Local candidates look to Super Bowl ads to boost campaigns
Local political candidates, eager to boost their name recognition in competitive races, are buying regional ads to run during the Super Bowl.
Why it matters: The Super Bowl is by far the most-viewed television event in America, making it a local candidate’s best opportunity to reach voters live. But many viewers — who have flocked to subscription streaming — may still be shocked to see a political ad alongside glossy Hollywood-produced car and beer commercials.

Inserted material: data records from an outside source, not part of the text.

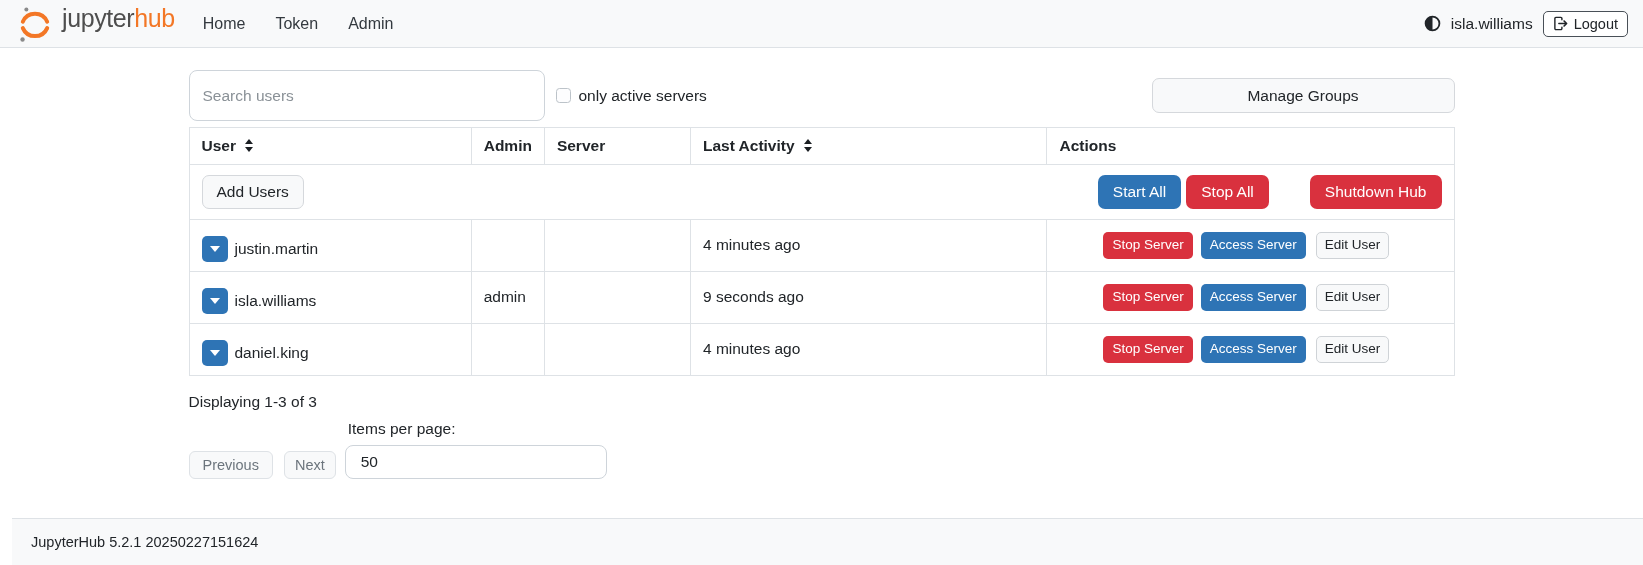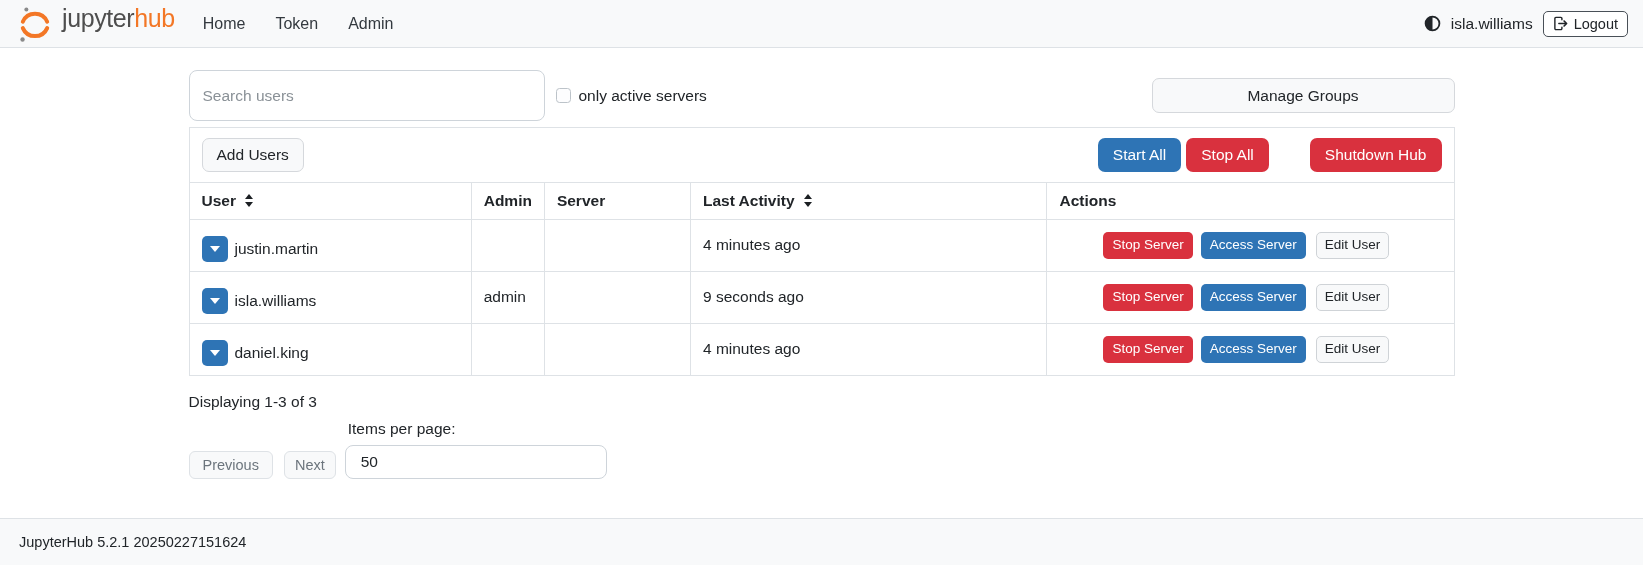--- a/index.html
+++ b/index.html
@@ -68,21 +68,21 @@
   .pag-row { display:flex; align-items:flex-end; margin-top:9px; }
   .btn-page { background:#f8f9fa; border:1px solid #dee2e6; color:#6c757d; border-radius:6px;
     font-size:14.5px; padding:5px 13px; }
   .btn-next { margin-left:11px; padding:5px 10px; }
   .ipp { margin-left:9px; display:flex; flex-direction:column; }
   .ipp-label { font-size:15.5px; margin:0 0 7px 3px; }
   .ipp-input { width:262px; height:34px; border:1px solid #ced4da; border-radius:8px;
     padding:0 15px; font-size:15.5px; font-family:inherit; color:#212529; outline:none; }
 
   
-  .footer { position:absolute; left:0; right:0; bottom:0; height:47px; background:#f8f9fa;
+  .footer { position:absolute; left:12px; right:0; bottom:0; height:47px; background:#f8f9fa;
     border-top:1px solid #dee2e6; display:flex; align-items:center; padding-left:19px;
     font-size:14.5px; }
 </style>
 </head>
 <body>
 
 <div class="navbar">
   <div class="brand">
     <span style="display:flex;">
       <svg width="40" height="40" viewBox="0 0 44 44">
@@ -133,51 +133,51 @@
   <table>
     <colgroup>
       <col style="width:284px">
         <col style="width:66px">
         <col style="width:147px">
       <col style="width:360px">
         <col style="width:409px">
     </colgroup>
     <tbody>
         <tr>
-      <td colspan="5" class="controls-cell">
-        <div class="controls-flex">
-          <button class="btn btn-light">Add Users</button>
-          <div class="controls-right">
-            <button class="btn btn-primary">Start All</button>
-            <button class="btn btn-danger">Stop All</button>
-            <button class="btn btn-danger shutdown">Shutdown Hub</button>
-          </div>
-        </div>
-      </td>
-    </tr>
-
-    <tr>
       <th>
         <span>User</span><span class="sort">
               <i class="up"></i>
               <i class="down"></i>
             </span>
       </th>
       <th>Admin</th>
       <th>Server</th>
       <th>
         <span>Last Activity</span><span class="sort">
               <i class="up"></i>
               <i class="down"></i>
             </span>
       </th>
       <th>Actions</th>
     </tr>
 
     <tr>
+      <td colspan="5" class="controls-cell">
+        <div class="controls-flex">
+          <button class="btn btn-light">Add Users</button>
+          <div class="controls-right">
+            <button class="btn btn-primary">Start All</button>
+            <button class="btn btn-danger">Stop All</button>
+            <button class="btn btn-danger shutdown">Shutdown Hub</button>
+          </div>
+        </div>
+      </td>
+    </tr>
+
+    <tr>
       <td class="data-cell">
         <span class="user-cell-inner">
           <button class="dd-btn">
                 <span class="caret"></span>
               </button>
           <span>justin.martin</span>
         </span>
       </td>
       <td class="data-cell"></td>
       <td class="data-cell"></td>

State of play: For candidates, especially in competitive swing states, advertising around the tentpole event could help make or break a campaign. Here are a few of the candidate ads that will run during this year's game:
- Arizona: GOP Senate candidate Jim Lamon's Super Bowl ad shows him in a Western-style showdown with President Biden ("Old Joe"), Nancy Pelosi ("Crazyface Pelosi") and Democratic incumbent Sen. Mark Kelly ("Shifty Kelly"). The ad will air locally in Tuscon and statewide, per Newsweek.
- Lamon's ad, which features the candidate firing toward guns being held by actors portraying the three Democrats, drew immediate condemnation from advocacy organizations and victims of gun violence. Kelly is the husband of former Rep. Gabrielle Giffords (D-Ariz.), who was shot in the head at a meet-and-greet with constituents outside a grocery store in Tucson in 2011.
- Michigan: Perry Johnson, a GOP candidate for governor, will air a Super Bowl ad across much of the state on Sunday as part of a large advertising outreach effort, the Detroit News reported.
- Oklahoma: Sen. James Lankford (R) will launch his first TV advertisements on Super Bowl Sunday, including a 30-second spot in which he vows to “stand up” for gun rights, border security, and religious freedom, among other issues, the Tulsa World reported.
- Pennsylvania: Former Bridgewater Associates CEO David McCormick, who's seeking the Senate seat being vacated by retiring Sen. Pat Toomey, will air an ad across NBC's platforms in Pennsylvania Sunday, slamming the "self-inflicted" nature of the problems facing the Biden administration.
Context: Local candidates have long used the Super Bowl as an opportunity to reach voters while they’re glued to their TV sets.
- Ads at the local level are typically much cheaper than running a national spot, which this year could cost up to $7 million.
Zoom out: At the national level, this year’s ads — featuring more celebrities than in years past — will not be very political. That’s because it isn’t a presidential election year, and because brands are pushing to embrace more positive messaging compared to years past.